The number of renters was positively related to the number of residential burglaries in the NB model, which suggested that more renters in a PSMA could result in more residential burglaries. The coefficients of the three local models were positive except for a few PSMAs. Renters have been reported as an important risk factor related to crime in previous studies due to high mobility [25
]. According to the social disorganization theory, the increase of resident mobility will lead to more crimes [8
]. This may be explained by the fact that house owners were more concerned about the security of the community than renters. When there was a potential security risk, house owners were more likely to try to solve the problem, while renters often moved away instead.
Elderly people are well-known as an important informal guardianship in crime literature [53
], which meant that an area with more people over the age of 60 was expected to have fewer residential burglaries. In this research, Over60 was found to be associated with residential burglaries negatively in most of the PSMAs, except for 12. After checking the local t-statistics, we found that none of the 12 were significant at the 95% confidence level. As shown in Figure 2
, Figure 3
and Figure 4
, from a spatial perspective, the impact of Over60 on residential burglaries was greater in the suburbs compared to the urban areas. This may be due to the difference between the physical features of urban and rural areas. In the city center, people live in high buildings that are excluded from monitoring activities, which reduce natural surveillance.

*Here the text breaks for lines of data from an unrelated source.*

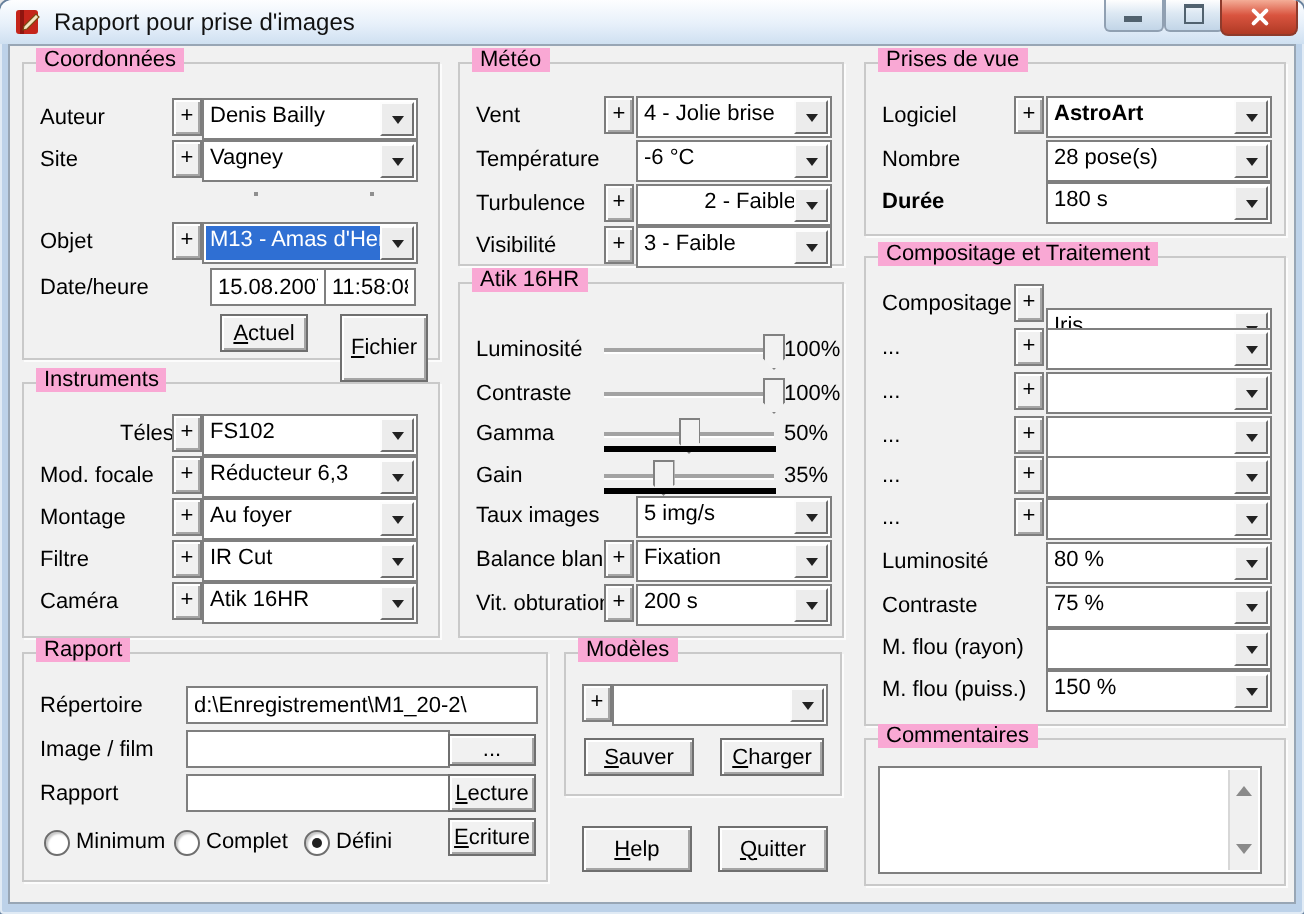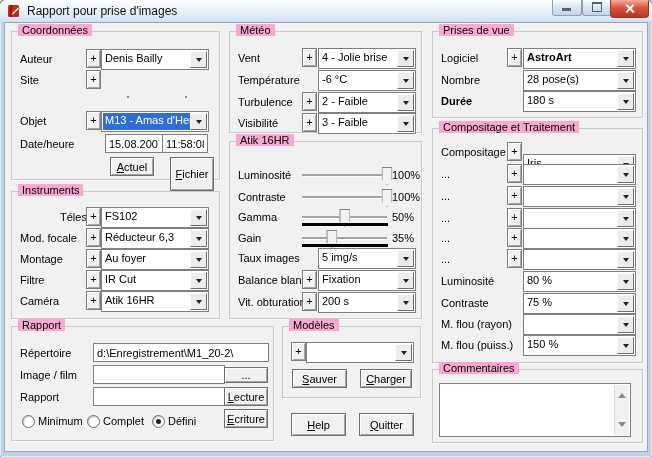--- a/index.html
+++ b/index.html
@@ -91,6 +91,12 @@
       </div>
       <div class="lbl" style="left:8px;top:38px;">Site</div>
       <button class="plus" style="left:74px;top:38px;">+</button>
+      <div class="combo" style="left:89px;top:38px;width:106px;">
+        <span class="cval">Vagney</span>
+        <span class="cbtn">
+            <span class="tri"></span>
+          </span>
+      </div>
       <span class="dot" style="left:115px;top:64px;"></span>
       <span class="dot" style="left:173px;top:64px;"></span>
       <div class="lbl" style="left:8px;top:79px;">Objet</div>

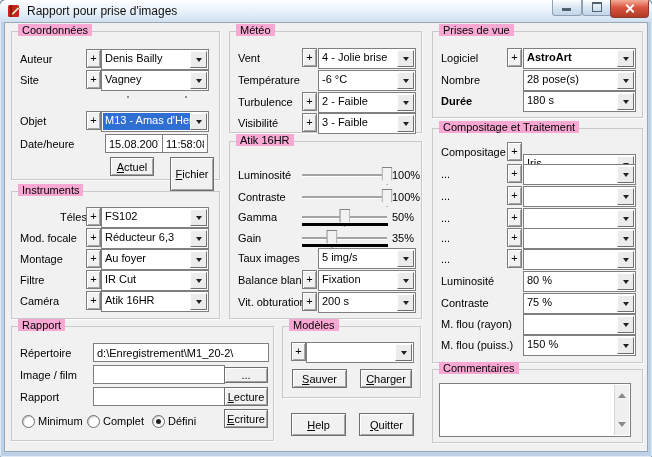--- a/index.html
+++ b/index.html
@@ -196,7 +196,7 @@
       </div>
       <div class="lbl" style="left:8px;top:60px;">Turbulence</div>
       <button class="plus" style="left:72px;top:60px;">+</button>
-      <div class="combo" style="left:88px;top:60px;width:96px;">
+      <div class="combo" style="left:88px;top:60px;width:96px;text-align:right;">
         <span class="cval">2 - Faible</span>
         <span class="cbtn">
             <span class="tri"></span>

Bus stop density is positively related to the residential burglary frequency in global GWNBR, as in the NB model, suggesting that more bus stops in a PSMA could lead to more residential burglaries. There was no consensus on the impact of accessibility on burglary. Some studies indicated that accessibility was negatively associated with burglary [54
], while some others found that areas with better accessibility could result in more burglaries [56
], which was similar to this study. As shown in Figure 2
, Figure 3
and Figure 4
, the bus stop density had a greater impact in the suburbs. Public transit is the major travel method in China and also for the offenders. There are many options for public transportation in urban areas, such as subway, bus, taxi, tramcar, shared bicycle, etc., while buses are almost the only means of public transport in the suburbs. Routine activity theory claimed that “illegal activities feed upon the legal activities of everyday life”. Public transport is an important way to travel in China, thus bus stops are an important node of daily activities. Therefore, it is not surprising that bus stops have a positive impact on residential burglary.
Floating populations were special groups in the process of social development in China. Previous studies found that floating populations were positively related to crime [47
]. The coefficient of the floating population was negative in 7 out of 215 PSMAs. The investigation of the local t
-statistics indicated that these 7 PSMAs with negative parameters were not significant. According to the social disorganization theory, informal social control helped to prevent crime, while excessive residential mobility was not conducive to informal social regulation. A high proportion of floating populations would lead to more crimes, which has been confirmed in this study.